Il s’établit à Mirecourt (Vosges), où il travailla comme luthier dans l’entreprise de fabrication de violon de son oncle. Il milita à la CGTU à l’Union locale de Nancy, fut membre du Comité de district du Parti communiste jusqu’en 1928. Il était membre du comité de rédaction du journal départemental du Parti communiste La Lorraine ouvrière et paysanne. Gravement malade, il ne mena aucune activité politique entre 1928 et 1930.

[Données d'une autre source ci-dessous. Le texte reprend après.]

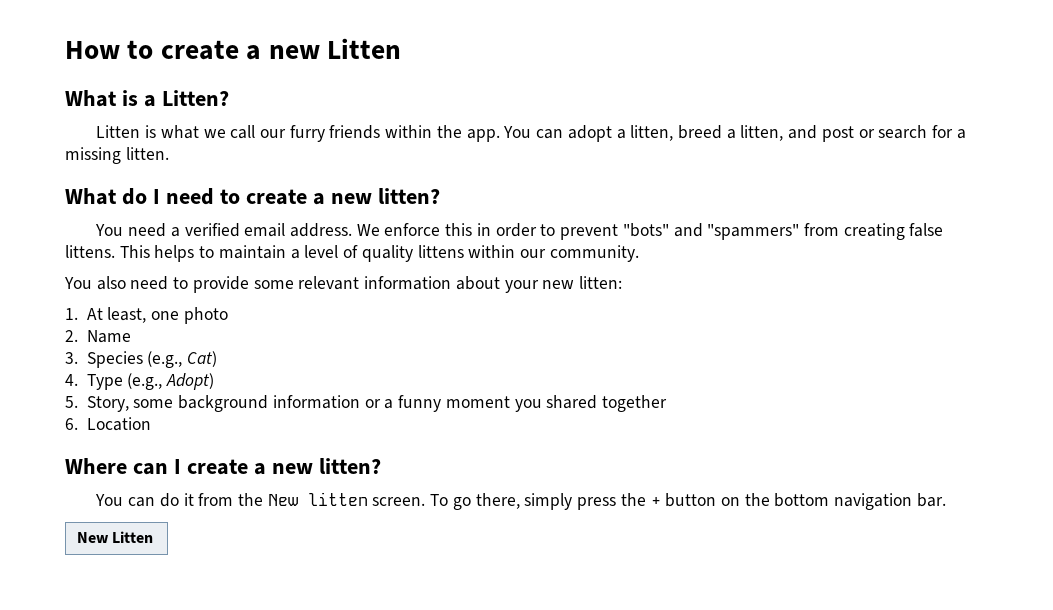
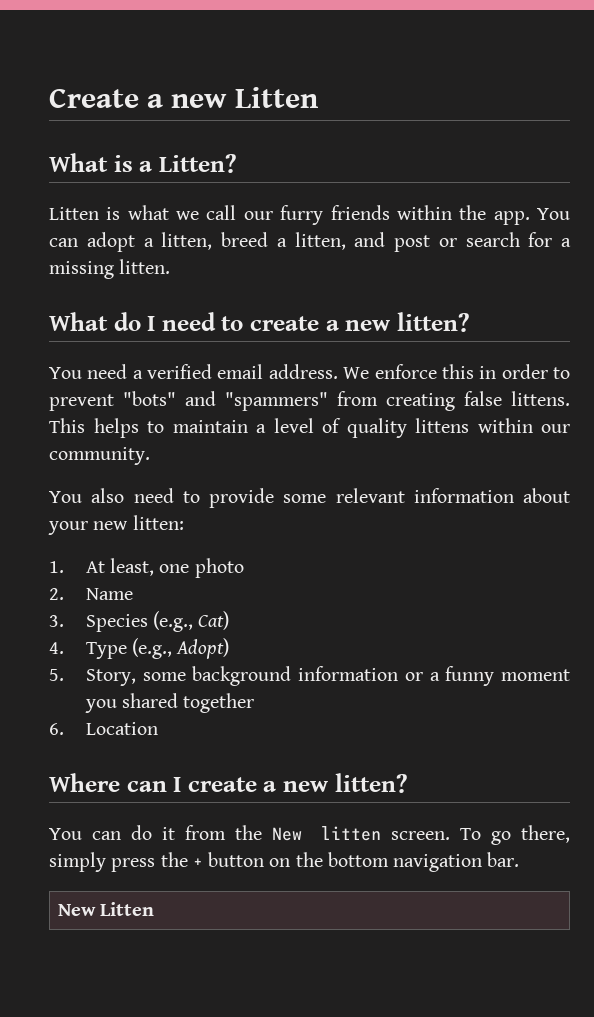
[65,40,239,60] How to create -> [49,88,139,108] Create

Il vint en Région parisienne, travailla dans deux sociétés d’instruments de musique J. Thibouville et Lamy et Elco 89 rue Bobillot, Paris XIIIe (arr.). Il se déplaça beaucoup entre 1931 et 1934 pour des motifs professionnels, et ce à plusieurs reprises en Allemagne, huit fois en Belgique, dans plusieurs grandes villes d’Espagne et de Suisse. Il eut dans la même période la responsabilité du travail parmi les immigrés polonais de l’Est de la France. De 1935 à 1936, il était rédacteur de l’hebdomadaire du parti communiste L’Aube nouvelle (Bagneux, Malakoff, Montrouge). Pendant les grèves de 1936, il a été affecté au travail à la CGT sur le secteur Paris-Sud. Homme de confiance de la CGT il mena des négociations et signa des accords d’entreprises.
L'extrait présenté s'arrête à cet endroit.